I think the easiest would be to just develop a writing system that takes these features into account, and explain how that system represents the sounds, but that restricts you to a featural phonetic alphabet-like script, and forbids anything like, say, a logography.

Unless you have something that serves the functions as IPA for human languages, developing the language (esp. morphological stuff) is hard.

So, if the writing system is not phonetic and cannot serve those same functions as the IPA, how do you represent those sounds in a usable and systematic way?
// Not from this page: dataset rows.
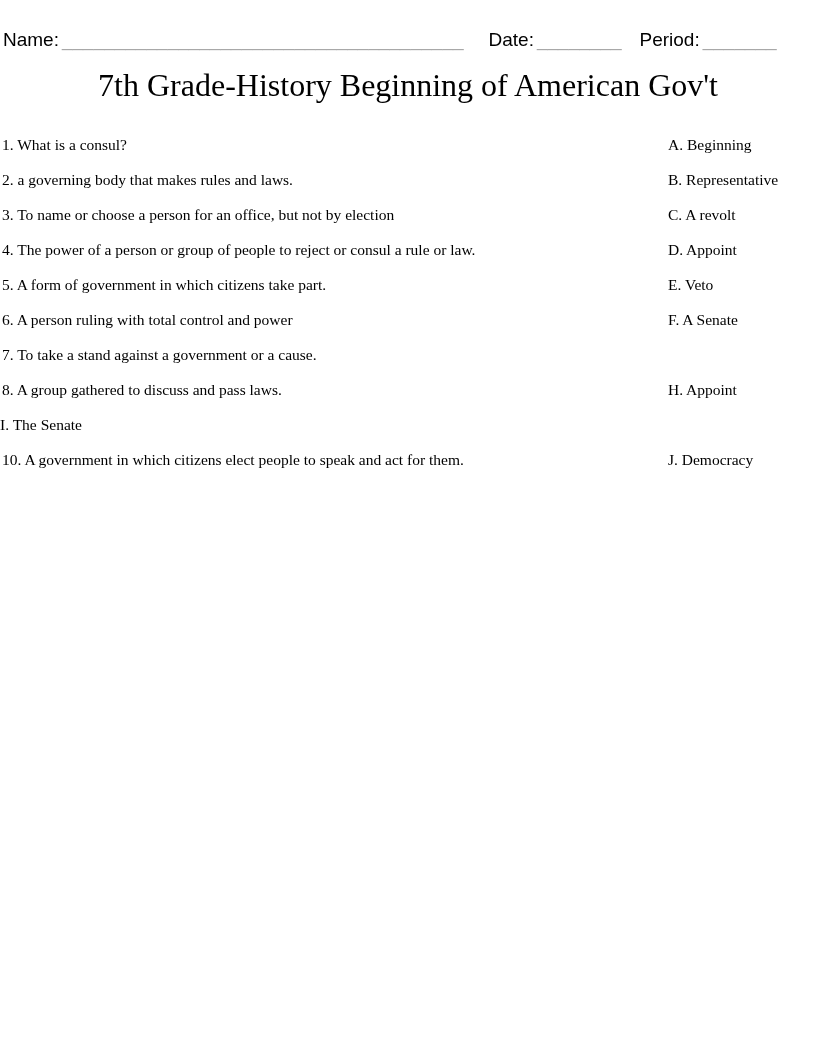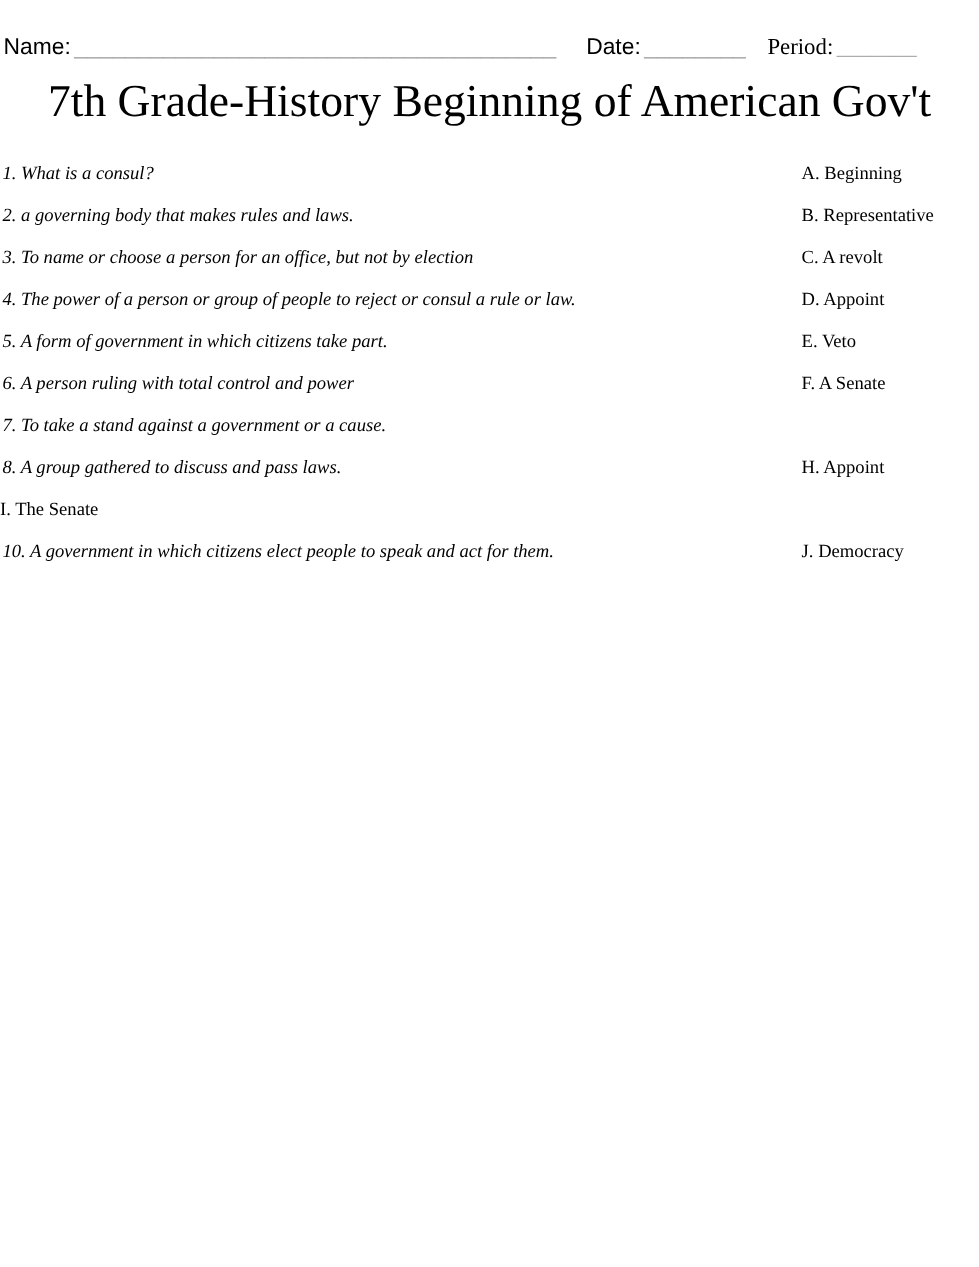--- a/index.html
+++ b/index.html
@@ -19,44 +19,44 @@
     align-items: baseline;
     white-space: nowrap;
     font-family: "Liberation Sans", sans-serif;
     font-size: 19px;
     line-height: 22px;
     padding: 1px 46px 0 3px;
     color: var(--text, #000000);
   }
   .hdr-group { display: flex; align-items: baseline; }
   .grp-date   { margin-left: 25px; }
-  .grp-period { margin-left: 18px; font-family: Liberation Serif, serif; }
+  .grp-period { margin-left: 18px; }
   .hdr-label { flex: none; }
   .blank {
     color: var(--blank-line, #a8a8a8);
     margin-left: 3px;
     letter-spacing: 0;
   }
   .title {
     margin-top: 12px;
     text-align: center;
     font-family: "Liberation Serif", serif;
-    font-size: 38px;
+    font-size: 32px;
     line-height: 44px;
     font-weight: 400;
   }
   .rows { margin-top: 20px; }
   .row {
     display: flex;
     align-items: center;
     height: 35px;
     font-size: 15.5px;
     line-height: 35px;
   }
-  .q { flex: 1 1 auto; padding-left: 2px; min-width: 0; font-style: italic; }
+  .q { flex: 1 1 auto; padding-left: 2px; min-width: 0; }
   .a { flex: 0 0 148px; width: 148px; }
 </style>
 </head>
 <body>
 
 <div class="page">
 
   <div class="header">
     <div class="hdr-group grp-name">
       <span class="hdr-label">Name:</span>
• Hello and welcome to worldbuilding @wleightond. Your question is a bit unclear and reads more like some discussion you are having with yourself rather than an outright question. Let me suggest that you edit your question and organise it thus: Premise, Problem, Query. The premise is where you give us some background information about the world that you are building. Problem is where you describe the issue that has made you as an author get stuck. Query is where you ask the question, and where you expect that — if it it gets answered — it will solve your problem. – MichaelK Mar 14 '17 at 15:28

# What is IPA

IPA is the International Phonetic Alphabet. In principle, it has letters and diacritics which enable the representation of all sounds that the human phonatory apparatus can produce when used in normal speech. It also includes symbols which enable the representation of some (but not necessarily all) sound variations, such as pitch, tone, stress or phonetic emphasis. It cannot represent the sounds made by our close cousins the chimpanzees, or by our more distant cousins the cats and the dogs, although the chimpanzees, the cats and the dogs have lungs, larynges, vocal chords, tongues, teeth, lips and noses just as we do: but theirs are different enough from ours to make different sounds. It cannot represent music. It cannot represent (or at best can only very awkwardly represent) various noises, such as the noises we make to imitate kissing or blowing wind.

# How IPA is used

IPA can be used in two ways, known generally as broad and narrow transcription. (The representation of speech in IPA is called transcription and not writing because it operates at a much less abstract level.) In general, dictionaries give a broad transcription, which conflates the sounds which are allophones of the same phoneme. For example, the English phoneme /l/ has two allophones, a "light" [l] as in lent and a "dark" (velarized) [ɫ] as in fiddle, which are both shown as /l/ in most dictionaries. (Note that the broad transcription representing phonemes is usually written between slashes and the narrow transcription representing phones is written in brackets.) There is no pair of words in English which are distinguished by having a light [l] as opposed to a dark [ɫ], and this is why the two kinds of /l/ are said to be allophones, that is, they are just different realisations of the same phoneme.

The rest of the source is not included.